Exhibiting Forgiveness | By Ruth “Phonix Rising” Moise
Have you ever carried the weight of hurt so heavy that it felt like chains wrapped around your heart? Have you replayed painful moments over and over in your mind, unable to escape the prison of your own emotions? Today, I want to talk to you about something that has transformed my life during my darkest hours exhibiting forgiveness and the journey to emotional healing.
What Does It Mean to Exhibit Forgiveness?
Exhibiting forgiveness is more than just understanding what forgiveness means intellectually. It’s about putting forgiveness into practice and achieving mental health and wellness. It’s about taking that knowledge and applying it to your life in real, tangible ways through self-care and emotional healing.
You’ve probably heard the phrase “let go and let God.” That’s essentially what exhibiting forgiveness is all about a powerful mindfulness practice and spiritual healing technique.
When we exhibit forgiveness, we’re releasing all that bitter energy and negative emotion feelings tied to situations we cannot change.

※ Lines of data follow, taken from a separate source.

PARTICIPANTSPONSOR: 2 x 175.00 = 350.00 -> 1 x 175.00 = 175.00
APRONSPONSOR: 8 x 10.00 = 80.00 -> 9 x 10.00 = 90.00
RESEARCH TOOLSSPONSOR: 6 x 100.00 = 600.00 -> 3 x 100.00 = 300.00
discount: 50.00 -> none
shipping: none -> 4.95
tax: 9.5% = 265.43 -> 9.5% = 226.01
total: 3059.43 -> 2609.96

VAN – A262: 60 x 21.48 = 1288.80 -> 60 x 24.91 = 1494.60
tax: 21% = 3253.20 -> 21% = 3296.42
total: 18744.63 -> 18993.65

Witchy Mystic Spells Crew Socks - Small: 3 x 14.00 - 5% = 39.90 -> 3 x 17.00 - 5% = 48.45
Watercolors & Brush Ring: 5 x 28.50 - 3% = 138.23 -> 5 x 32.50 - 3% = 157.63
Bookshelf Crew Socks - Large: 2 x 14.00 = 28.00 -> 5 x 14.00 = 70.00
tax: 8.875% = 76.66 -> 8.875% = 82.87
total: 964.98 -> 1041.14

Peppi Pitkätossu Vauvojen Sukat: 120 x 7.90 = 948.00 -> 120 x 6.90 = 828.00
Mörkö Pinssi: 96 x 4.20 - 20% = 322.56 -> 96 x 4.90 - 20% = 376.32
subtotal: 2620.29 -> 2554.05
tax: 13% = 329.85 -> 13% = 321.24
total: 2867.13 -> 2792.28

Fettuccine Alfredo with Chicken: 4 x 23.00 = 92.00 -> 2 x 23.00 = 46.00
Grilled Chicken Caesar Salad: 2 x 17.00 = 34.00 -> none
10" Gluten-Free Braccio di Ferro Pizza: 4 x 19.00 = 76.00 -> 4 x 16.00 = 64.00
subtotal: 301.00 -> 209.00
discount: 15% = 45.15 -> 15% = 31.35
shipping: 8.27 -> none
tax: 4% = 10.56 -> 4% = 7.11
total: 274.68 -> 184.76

We’re literally taking the hurt from inside ourselves, examining it honestly through self-reflection and personal growth, and then making a conscious decision to release it. It means telling yourself, “I am sorry for letting myself go through that,” giving it to God, and letting Him deal with that person or situation. We’re taking it off our conscience because the past is the past.
Here’s a truth we all need to accept in our healing journey: We can’t go back and change what happened to us. We can’t even change what happened two seconds ago. We can’t delete that message we just sent. We can’t undo certain actions. We cannot change certain things, no matter how badly we wish we could.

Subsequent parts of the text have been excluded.